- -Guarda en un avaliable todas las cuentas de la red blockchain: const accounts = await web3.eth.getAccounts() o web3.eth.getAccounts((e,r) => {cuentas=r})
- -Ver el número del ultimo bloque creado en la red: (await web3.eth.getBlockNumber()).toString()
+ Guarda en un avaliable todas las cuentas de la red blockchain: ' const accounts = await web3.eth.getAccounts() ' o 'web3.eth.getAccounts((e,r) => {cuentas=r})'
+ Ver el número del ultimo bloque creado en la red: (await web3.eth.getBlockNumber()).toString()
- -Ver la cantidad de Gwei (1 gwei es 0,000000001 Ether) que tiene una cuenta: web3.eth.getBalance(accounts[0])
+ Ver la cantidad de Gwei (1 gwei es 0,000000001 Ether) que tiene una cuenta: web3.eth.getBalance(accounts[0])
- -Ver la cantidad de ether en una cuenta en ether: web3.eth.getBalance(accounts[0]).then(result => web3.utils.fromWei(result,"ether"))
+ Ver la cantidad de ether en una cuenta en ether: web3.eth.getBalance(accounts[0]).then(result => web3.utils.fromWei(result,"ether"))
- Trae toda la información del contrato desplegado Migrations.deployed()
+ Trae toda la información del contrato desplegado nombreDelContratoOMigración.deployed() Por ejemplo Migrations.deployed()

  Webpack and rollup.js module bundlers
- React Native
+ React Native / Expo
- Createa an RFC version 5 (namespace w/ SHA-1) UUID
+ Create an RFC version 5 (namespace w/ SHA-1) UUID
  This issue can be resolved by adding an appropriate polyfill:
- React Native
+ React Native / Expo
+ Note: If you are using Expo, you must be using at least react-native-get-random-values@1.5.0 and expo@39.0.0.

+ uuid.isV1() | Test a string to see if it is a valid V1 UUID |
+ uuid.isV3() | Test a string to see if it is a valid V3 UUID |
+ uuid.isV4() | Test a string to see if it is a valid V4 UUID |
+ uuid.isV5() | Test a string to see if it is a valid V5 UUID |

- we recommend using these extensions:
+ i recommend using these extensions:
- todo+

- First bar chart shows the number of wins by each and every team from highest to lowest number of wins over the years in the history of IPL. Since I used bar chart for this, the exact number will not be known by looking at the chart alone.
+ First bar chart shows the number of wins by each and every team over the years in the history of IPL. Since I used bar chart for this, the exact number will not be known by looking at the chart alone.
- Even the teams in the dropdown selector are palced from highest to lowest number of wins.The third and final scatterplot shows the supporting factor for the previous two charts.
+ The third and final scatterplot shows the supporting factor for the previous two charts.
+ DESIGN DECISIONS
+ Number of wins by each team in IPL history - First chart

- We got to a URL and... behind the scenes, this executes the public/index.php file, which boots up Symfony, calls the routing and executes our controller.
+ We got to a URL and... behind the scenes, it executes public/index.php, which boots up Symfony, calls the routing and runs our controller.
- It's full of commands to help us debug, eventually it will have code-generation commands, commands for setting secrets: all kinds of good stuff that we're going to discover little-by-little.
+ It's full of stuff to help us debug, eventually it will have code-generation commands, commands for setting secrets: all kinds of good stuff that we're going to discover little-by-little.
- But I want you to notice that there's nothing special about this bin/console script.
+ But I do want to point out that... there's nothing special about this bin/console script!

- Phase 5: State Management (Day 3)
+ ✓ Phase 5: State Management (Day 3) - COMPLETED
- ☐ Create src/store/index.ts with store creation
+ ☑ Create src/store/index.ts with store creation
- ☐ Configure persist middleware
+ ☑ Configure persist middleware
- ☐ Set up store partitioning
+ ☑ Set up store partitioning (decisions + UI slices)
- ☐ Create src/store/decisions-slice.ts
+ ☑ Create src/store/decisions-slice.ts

****************

• **ACTIVITY**
Repeat the records, every one of them, without any deviation.

• **ANSWER**
- -Guarda en un avaliable todas las cuentas de la red blockchain: const accounts = await web3.eth.getAccounts() o web3.eth.getAccounts((e,r) => {cuentas=r})
- -Ver el número del ultimo bloque creado en la red: (await web3.eth.getBlockNumber()).toString()
+ Guarda en un avaliable todas las cuentas de la red blockchain: ' const accounts = await web3.eth.getAccounts() ' o 'web3.eth.getAccounts((e,r) => {cuentas=r})'
+ Ver el número del ultimo bloque creado en la red: (await web3.eth.getBlockNumber()).toString()
- -Ver la cantidad de Gwei (1 gwei es 0,000000001 Ether) que tiene una cuenta: web3.eth.getBalance(accounts[0])
+ Ver la cantidad de Gwei (1 gwei es 0,000000001 Ether) que tiene una cuenta: web3.eth.getBalance(accounts[0])
- -Ver la cantidad de ether en una cuenta en ether: web3.eth.getBalance(accounts[0]).then(result => web3.utils.fromWei(result,"ether"))
+ Ver la cantidad de ether en una cuenta en ether: web3.eth.getBalance(accounts[0]).then(result => web3.utils.fromWei(result,"ether"))
- Trae toda la información del contrato desplegado Migrations.deployed()
+ Trae toda la información del contrato desplegado nombreDelContratoOMigración.deployed() Por ejemplo Migrations.deployed()

  Webpack and rollup.js module bundlers
- React Native
+ React Native / Expo
- Createa an RFC version 5 (namespace w/ SHA-1) UUID
+ Create an RFC version 5 (namespace w/ SHA-1) UUID
  This issue can be resolved by adding an appropriate polyfill:
- React Native
+ React Native / Expo
+ Note: If you are using Expo, you must be using at least react-native-get-random-values@1.5.0 and expo@39.0.0.

+ uuid.isV1() | Test a string to see if it is a valid V1 UUID |
+ uuid.isV3() | Test a string to see if it is a valid V3 UUID |
+ uuid.isV4() | Test a string to see if it is a valid V4 UUID |
+ uuid.isV5() | Test a string to see if it is a valid V5 UUID |

- we recommend using these extensions:
+ i recommend using these extensions:
- todo+

- First bar chart shows the number of wins by each and every team from highest to lowest number of wins over the years in the history of IPL. Since I used bar chart for this, the exact number will not be known by looking at the chart alone.
+ First bar chart shows the number of wins by each and every team over the years in the history of IPL. Since I used bar chart for this, the exact number will not be known by looking at the chart alone.
- Even the teams in the dropdown selector are palced from highest to lowest number of wins.The third and final scatterplot shows the supporting factor for the previous two charts.
+ The third and final scatterplot shows the supporting factor for the previous two charts.
+ DESIGN DECISIONS
+ Number of wins by each team in IPL history - First chart

- We got to a URL and... behind the scenes, this executes the public/index.php file, which boots up Symfony, calls the routing and executes our controller.
+ We got to a URL and... behind the scenes, it executes public/index.php, which boots up Symfony, calls the routing and runs our controller.
- It's full of commands to help us debug, eventually it will have code-generation commands, commands for setting secrets: all kinds of good stuff that we're going to discover little-by-little.
+ It's full of stuff to help us debug, eventually it will have code-generation commands, commands for setting secrets: all kinds of good stuff that we're going to discover little-by-little.
- But I want you to notice that there's nothing special about this bin/console script.
+ But I do want to point out that... there's nothing special about this bin/console script!

- Phase 5: State Management (Day 3)
+ ✓ Phase 5: State Management (Day 3) - COMPLETED
- ☐ Create src/store/index.ts with store creation
+ ☑ Create src/store/index.ts with store creation
- ☐ Configure persist middleware
+ ☑ Configure persist middleware
- ☐ Set up store partitioning
+ ☑ Set up store partitioning (decisions + UI slices)
- ☐ Create src/store/decisions-slice.ts
+ ☑ Create src/store/decisions-slice.ts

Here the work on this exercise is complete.